* _WORK REQUIRED_:
Count the lines below with the string "Load" in them. Only the number should be given.

* _EXCERPTED RECORDS_:

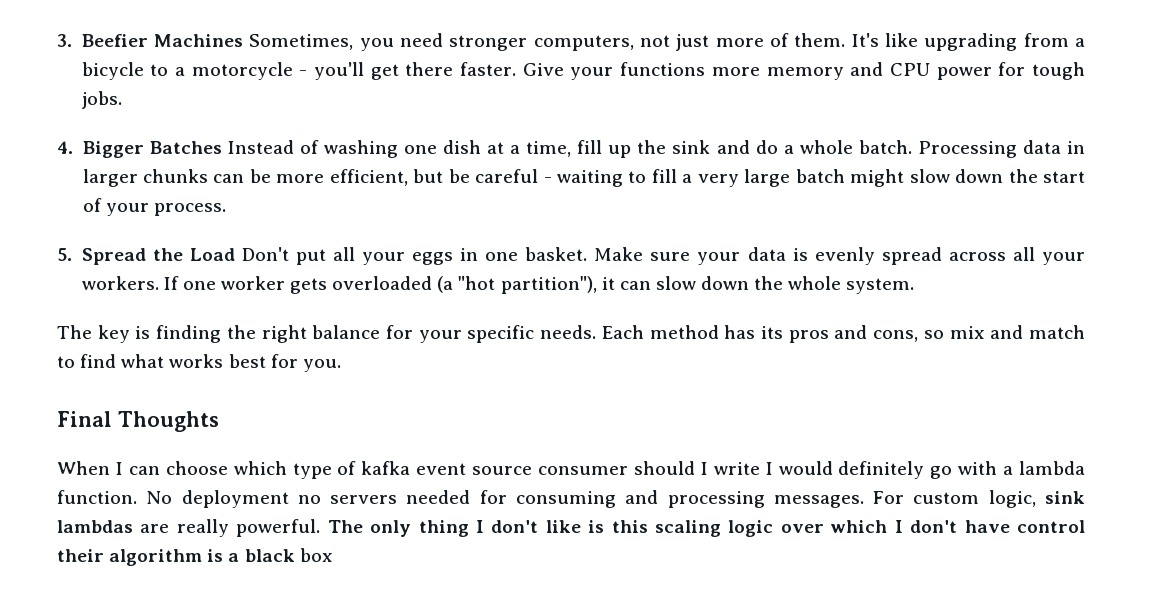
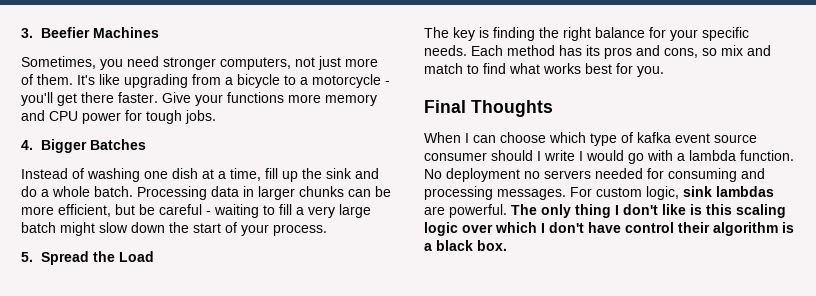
- 3. Beefier Machines Sometimes, you need stronger computers, not just more of them.
+ 3. Beefier Machines
+ Sometimes, you need stronger computers, not just more of them.
- 4. Bigger Batches Instead of washing one dish at a time, fill up the sink and do a whole batch.
+ 4. Bigger Batches
+ Instead of washing one dish at a time, fill up the sink and do a whole batch.
- 5. Spread the Load Don't put all your eggs in one basket. Make sure your data is evenly spread across all your workers. If one worker gets overloaded (a "hot partition"), it can slow down the whole system.
+ 5. Spread the Load
- When I can choose which type of kafka event source consumer should I write I would definitely go with a lambda function.
+ When I can choose which type of kafka event source consumer should I write I would go with a lambda function.
- For custom logic, sink lambdas are really powerful.
+ For custom logic, sink lambdas are powerful.
- The only thing I don't like is this scaling logic over which I don't have control their algorithm is a black box
+ The only thing I don't like is this scaling logic over which I don't have control their algorithm is a black box.

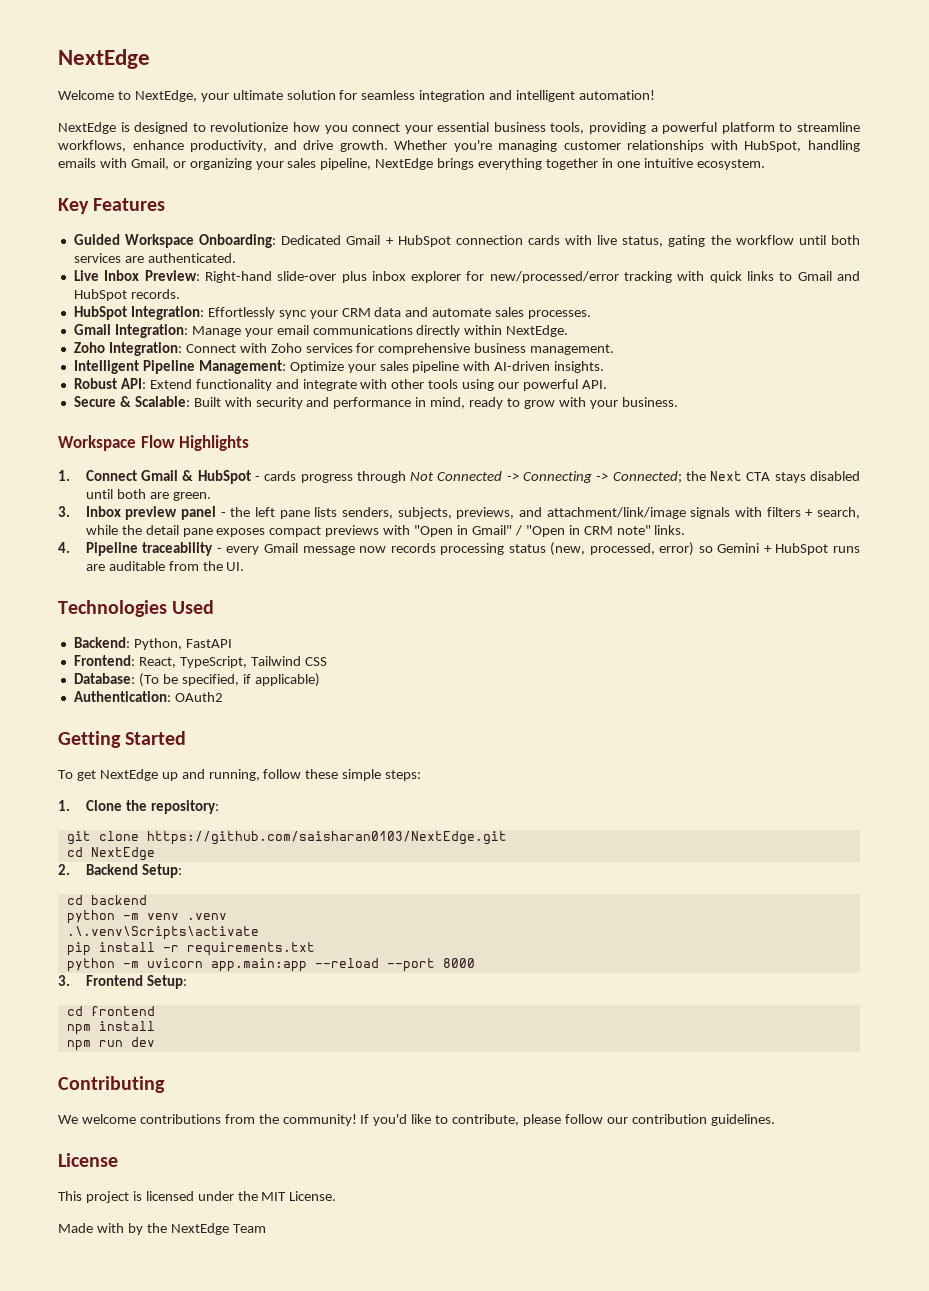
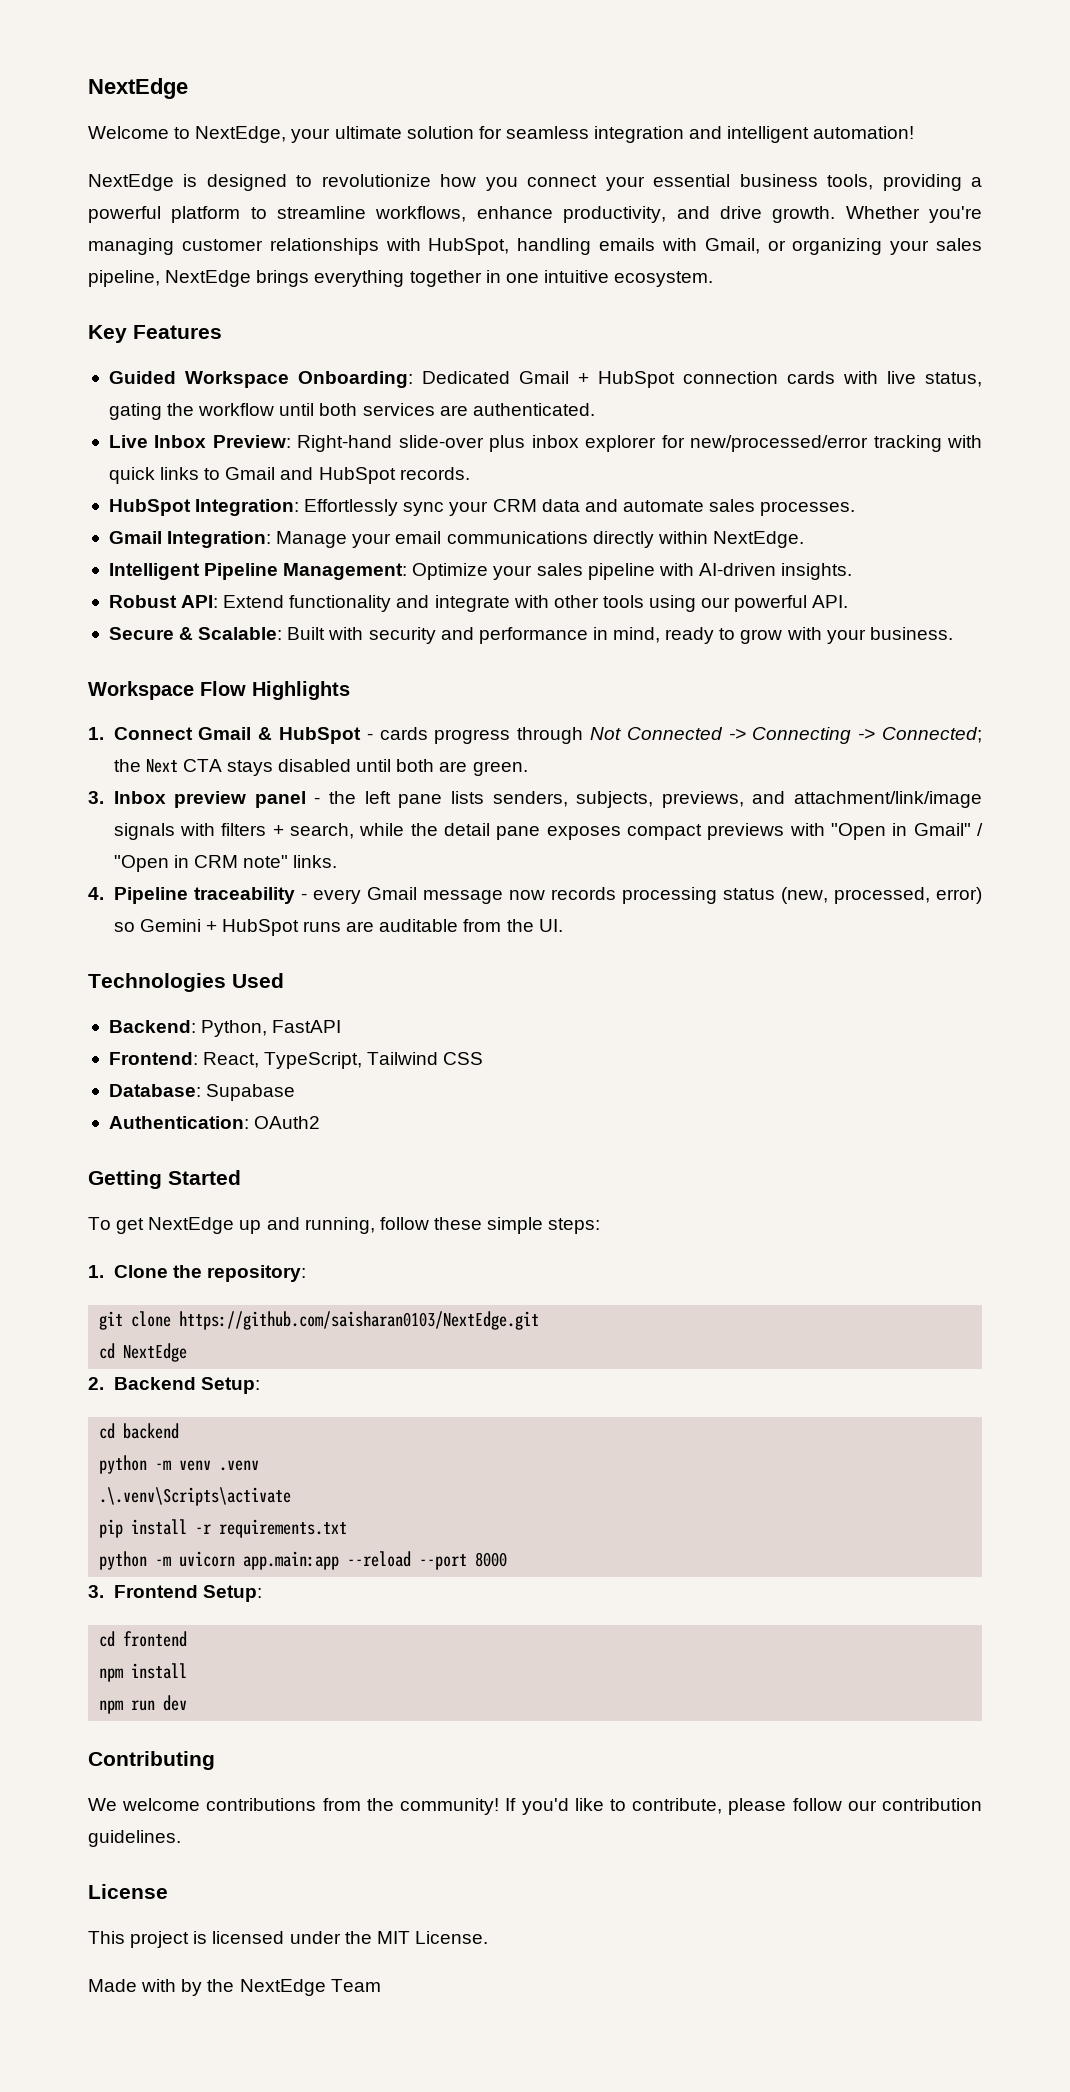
- Zoho Integration: Connect with Zoho services for comprehensive business management.
- Database: (To be specified, if applicable)
+ Database: Supabase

* _ANSWER SPACE_:
2